## TASK STATEMENT
Leave out all pictures. Extract exactly the lines from the one containing "[388,299,415,311] int ->" through the end of the data.

## RECORDS TO USE
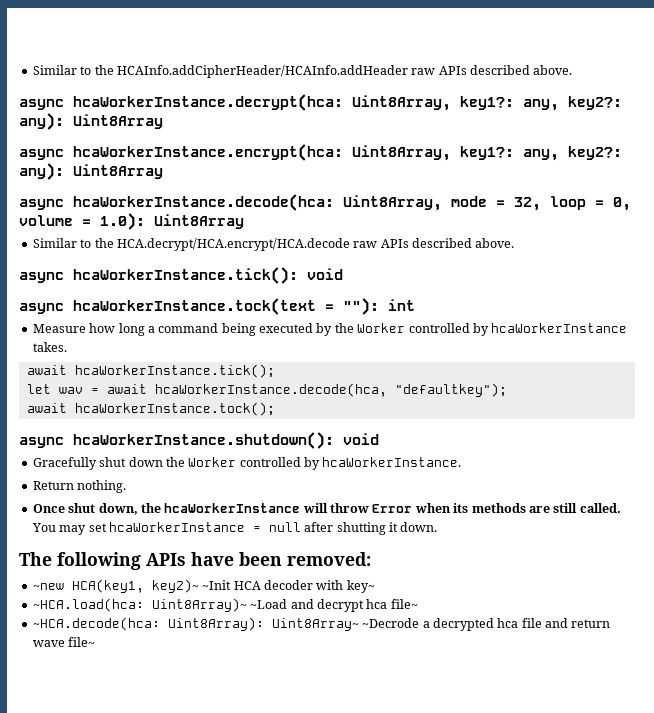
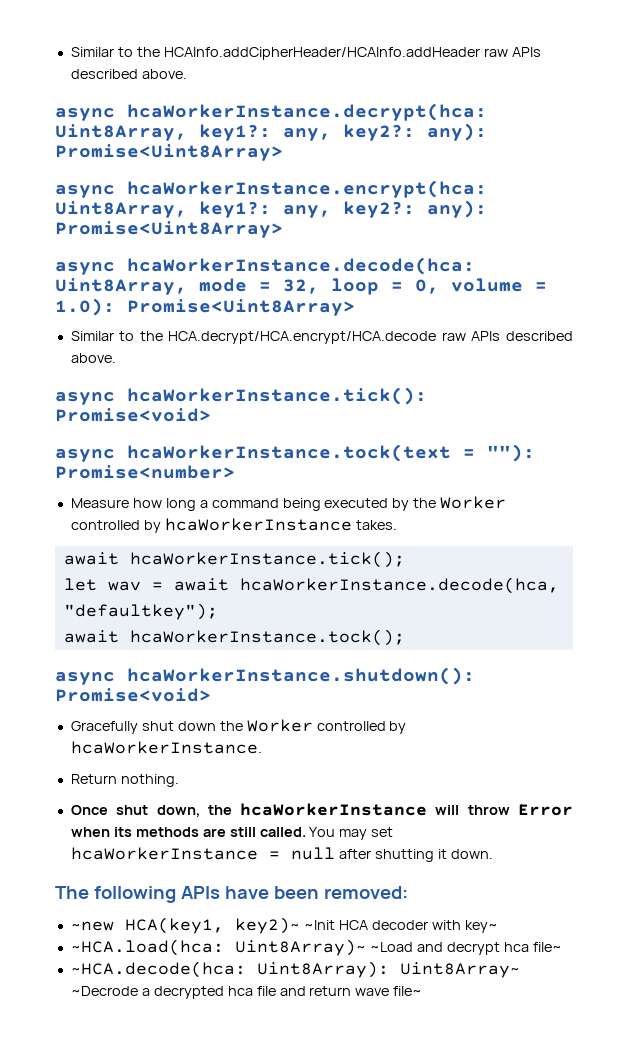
[73,114,163,129] Uint8Array -> [55,144,283,161] Promise<Uint8Array>
[73,164,163,179] Uint8Array -> [55,221,283,238] Promise<Uint8Array>
[154,214,244,229] Uint8Array -> [127,299,355,316] Promise<Uint8Array>
[307,268,343,280] void -> [55,408,211,422] Promise<void>
[388,299,415,311] int -> [55,465,235,479] Promise<number>
[343,433,379,445] void -> [55,688,211,702] Promise<void>

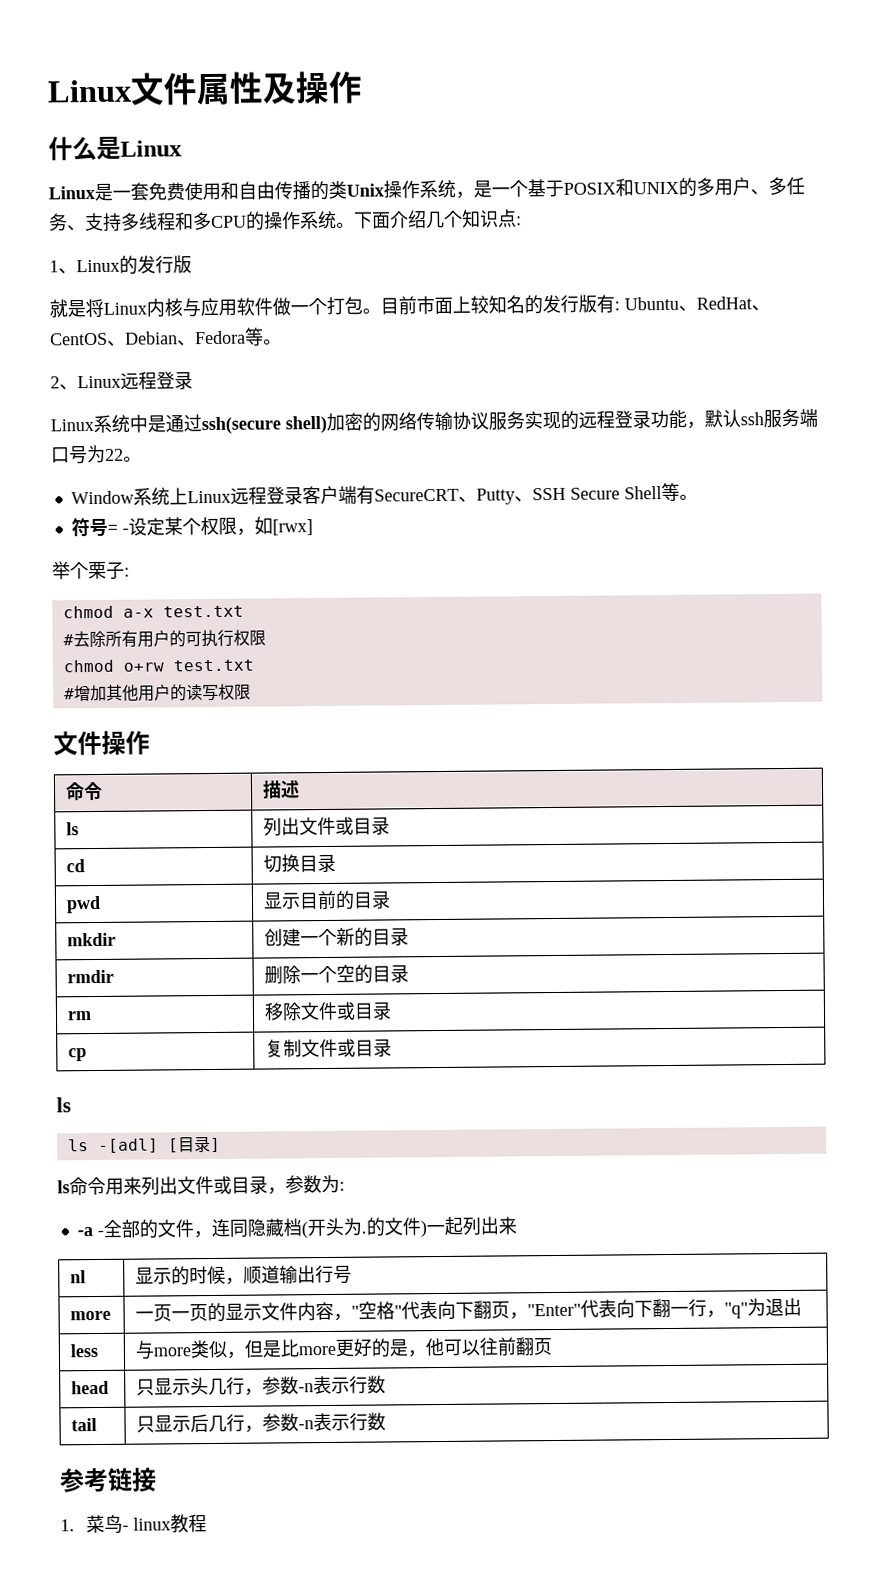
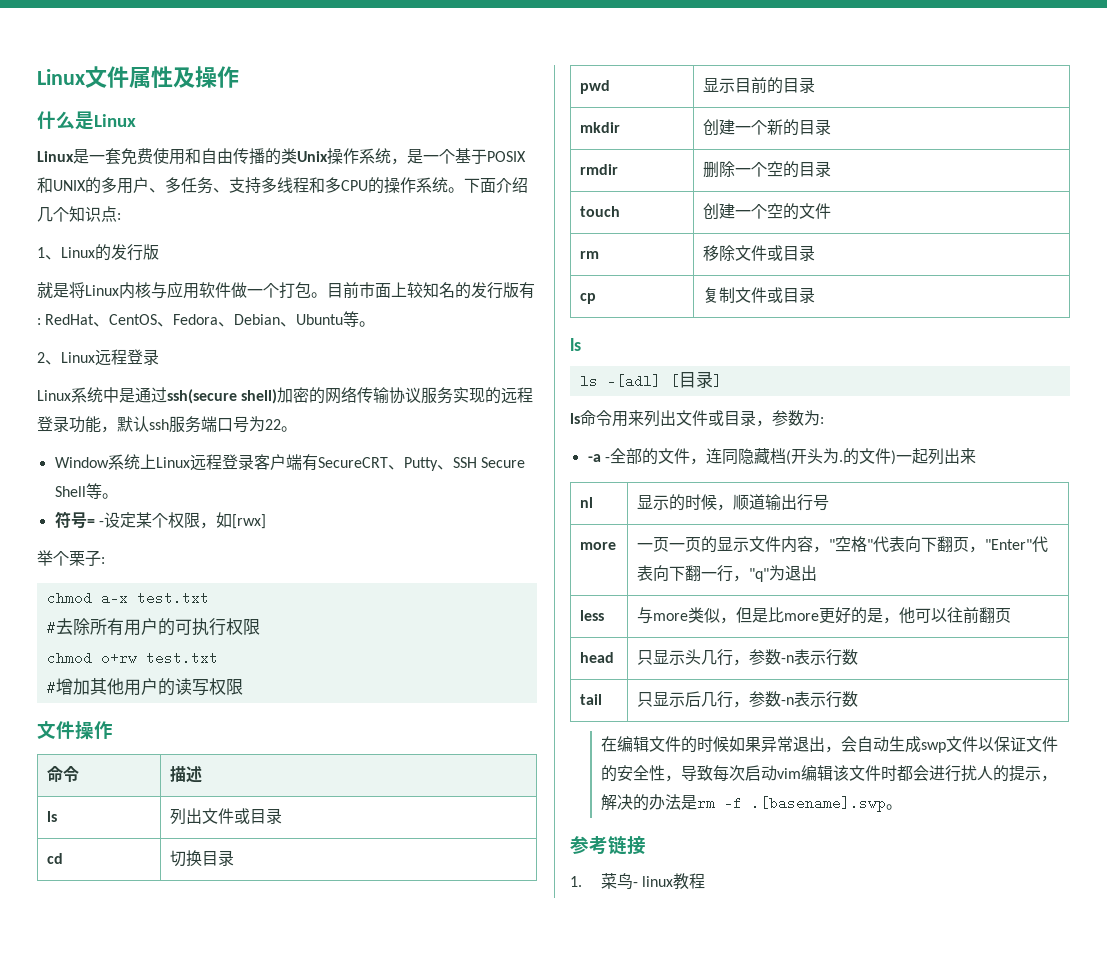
[624,296,697,312] Ubuntu、 -> (41, 321) none
[125,330,246,347] Debian、Fedora -> [173,314,344,327] Fedora、Debian、Ubuntu
(410, 973) none -> [580,206,621,217] [703,203,832,220] // touch | 创建一个空的文件
(387, 1421) none -> [600,736,1058,753] [600,765,1057,782] [600,794,902,812] // 在编辑文件的时候如果异常退出，会自动生成swp文件以保证文件的安全性，导致每次启动vim编辑该文件时都会进行扰人的提示，解决的办法是rm -f .[basename].swp。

## RESULT OF THIS TASK
[388,299,415,311] int -> [55,465,235,479] Promise<number>
[343,433,379,445] void -> [55,688,211,702] Promise<void>

[624,296,697,312] Ubuntu、 -> (41, 321) none
[125,330,246,347] Debian、Fedora -> [173,314,344,327] Fedora、Debian、Ubuntu
(410, 973) none -> [580,206,621,217] [703,203,832,220] // touch | 创建一个空的文件
(387, 1421) none -> [600,736,1058,753] [600,765,1057,782] [600,794,902,812] // 在编辑文件的时候如果异常退出，会自动生成swp文件以保证文件的安全性，导致每次启动vim编辑该文件时都会进行扰人的提示，解决的办法是rm -f .[basename].swp。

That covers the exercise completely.